[WORK INSTRUCTIONS]:
All pictures should be dropped, and only the lines from the top of the entries below through the line containing "Запеканка из творога" repeated exactly, both ends included.
*** Begin section ***
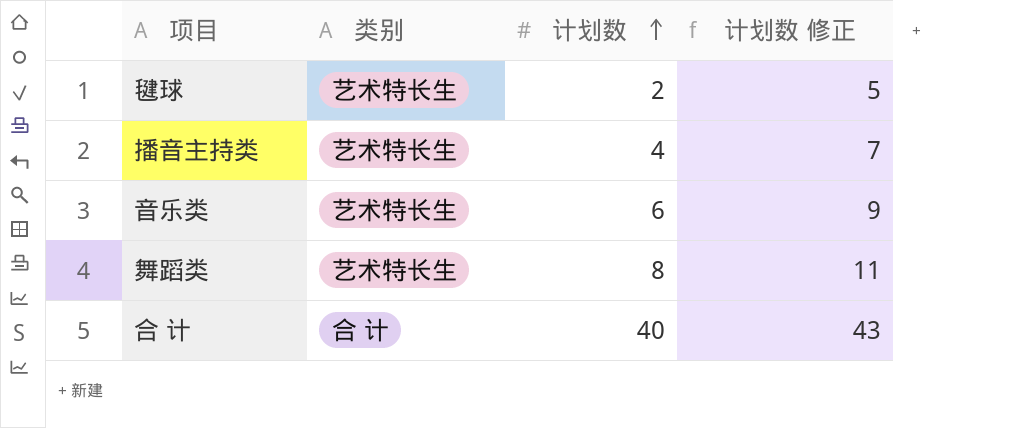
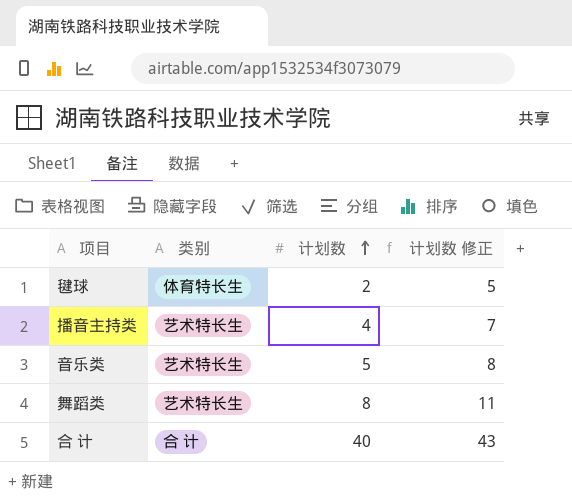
毽球 | 类别: 艺术特长生 -> 体育特长生
音乐类 | 计划数: 6 -> 5
音乐类 | 计划数 修正: 9 -> 8

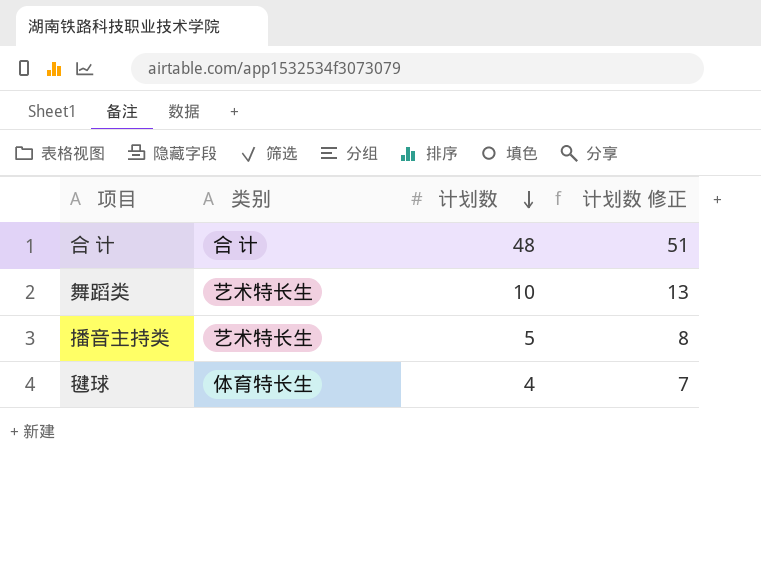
row order: 计划数 ascending -> 计划数 descending
row 音乐类: 艺术特长生 | 5 | 8 -> none
合 计 | 计划数: 40 -> 48
合 计 | 计划数 修正: 43 -> 51
舞蹈类 | 计划数: 8 -> 10
舞蹈类 | 计划数 修正: 11 -> 13
播音主持类 | 计划数: 4 -> 5
播音主持类 | 计划数 修正: 7 -> 8
毽球 | 计划数: 2 -> 4
毽球 | 计划数 修正: 5 -> 7

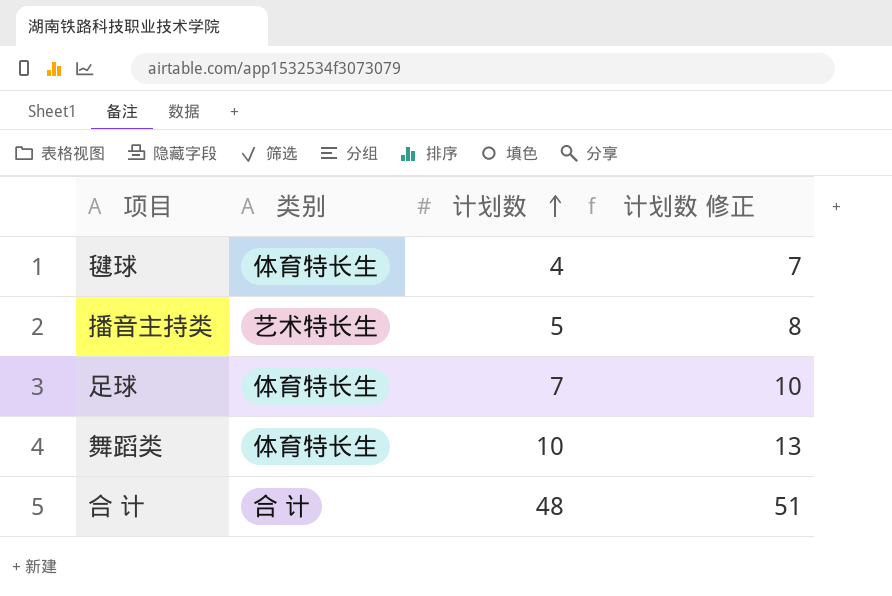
row order: 计划数 descending -> 计划数 ascending
row 足球: none -> 体育特长生 | 7 | 10
舞蹈类 | 类别: 艺术特长生 -> 体育特长生

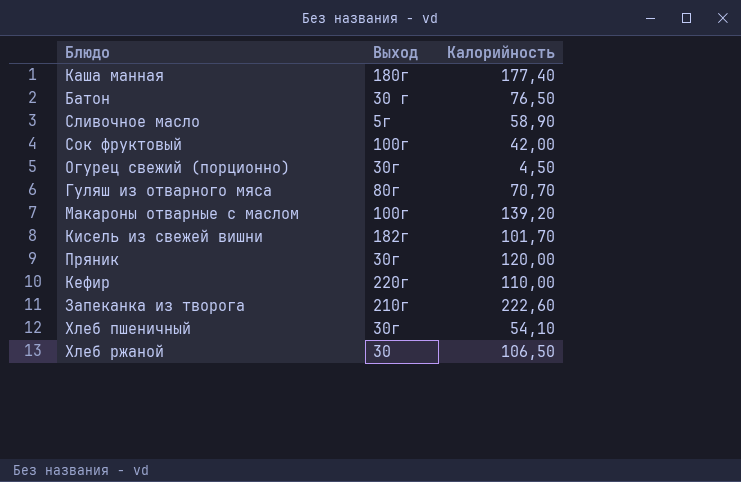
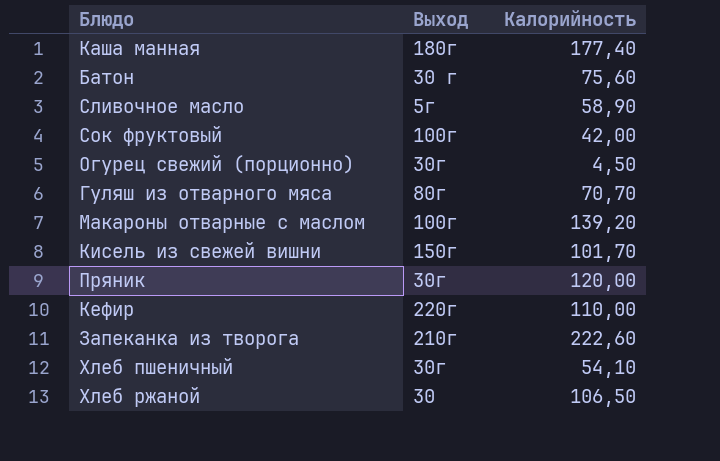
Батон | Калорийность: 76,50 -> 75,60
Кисель из свежей вишни | Выход: 182г -> 150г

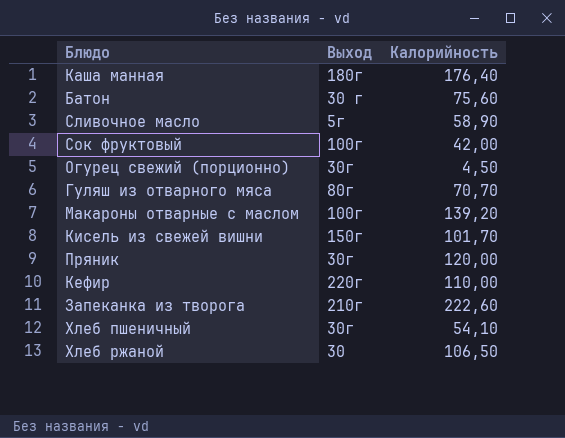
Каша манная | Калорийность: 177,40 -> 176,40

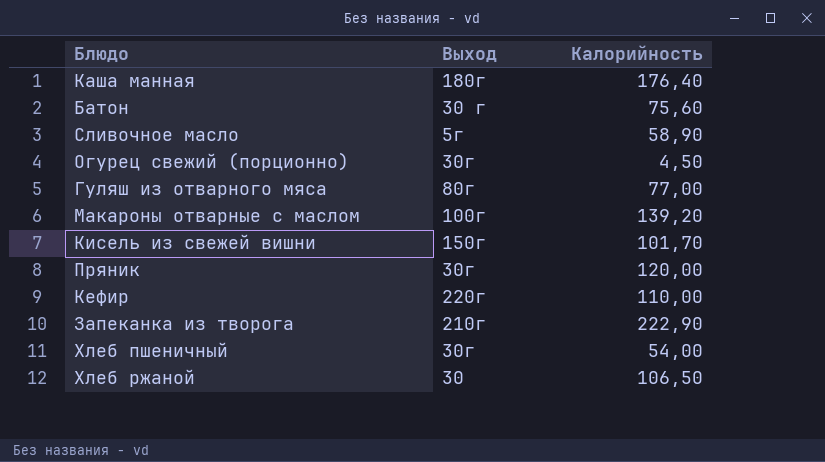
row Сок фруктовый: 100г | 42,00 -> none
Гуляш из отварного мяса | Калорийность: 70,70 -> 77,00
Запеканка из творога | Калорийность: 222,60 -> 222,90
Хлеб пшеничный | Калорийность: 54,10 -> 54,00

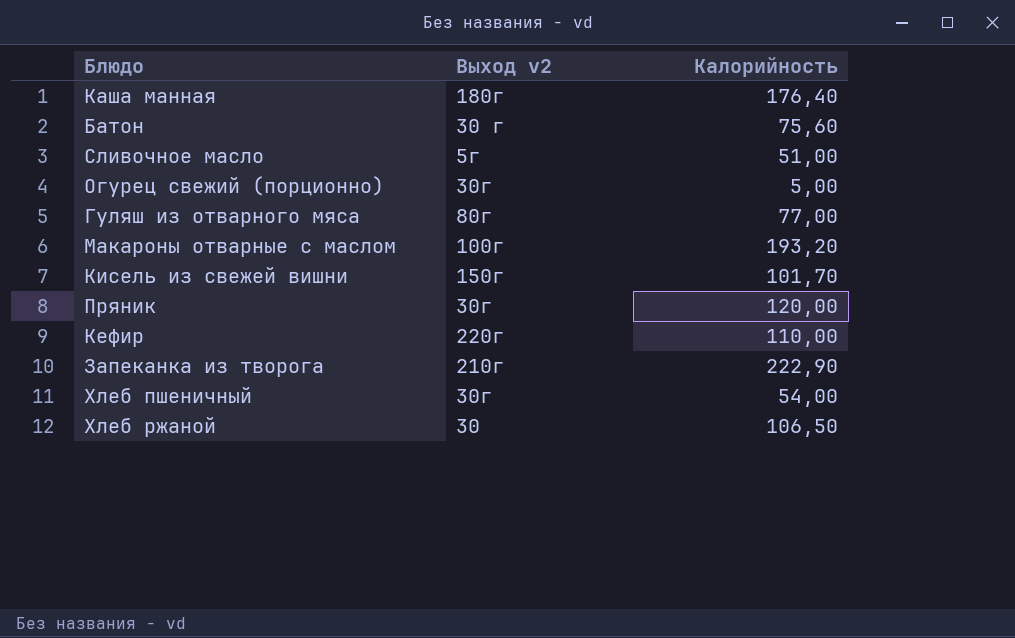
column name: Выход -> Выход v2
Сливочное масло | Калорийность: 58,90 -> 51,00
Огурец свежий (порционно) | Калорийность: 4,50 -> 5,00
Макароны отварные с маслом | Калорийность: 139,20 -> 193,20

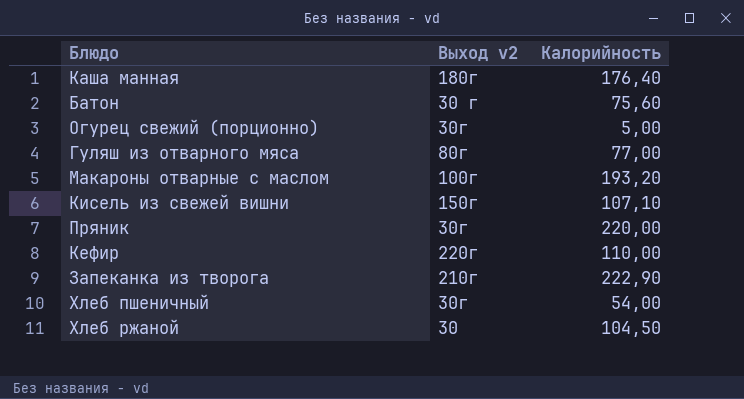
row Сливочное масло: 5г | 51,00 -> none
Кисель из свежей вишни | Калорийность: 101,70 -> 107,10
Пряник | Калорийность: 120,00 -> 220,00
Хлеб ржаной | Калорийность: 106,50 -> 104,50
*** End section ***
[ANSWER TO THIS EXERCISE]:
毽球 | 类别: 艺术特长生 -> 体育特长生
音乐类 | 计划数: 6 -> 5
音乐类 | 计划数 修正: 9 -> 8

row order: 计划数 ascending -> 计划数 descending
row 音乐类: 艺术特长生 | 5 | 8 -> none
合 计 | 计划数: 40 -> 48
合 计 | 计划数 修正: 43 -> 51
舞蹈类 | 计划数: 8 -> 10
舞蹈类 | 计划数 修正: 11 -> 13
播音主持类 | 计划数: 4 -> 5
播音主持类 | 计划数 修正: 7 -> 8
毽球 | 计划数: 2 -> 4
毽球 | 计划数 修正: 5 -> 7

row order: 计划数 descending -> 计划数 ascending
row 足球: none -> 体育特长生 | 7 | 10
舞蹈类 | 类别: 艺术特长生 -> 体育特长生

Батон | Калорийность: 76,50 -> 75,60
Кисель из свежей вишни | Выход: 182г -> 150г

Каша манная | Калорийность: 177,40 -> 176,40

row Сок фруктовый: 100г | 42,00 -> none
Гуляш из отварного мяса | Калорийность: 70,70 -> 77,00
Запеканка из творога | Калорийность: 222,60 -> 222,90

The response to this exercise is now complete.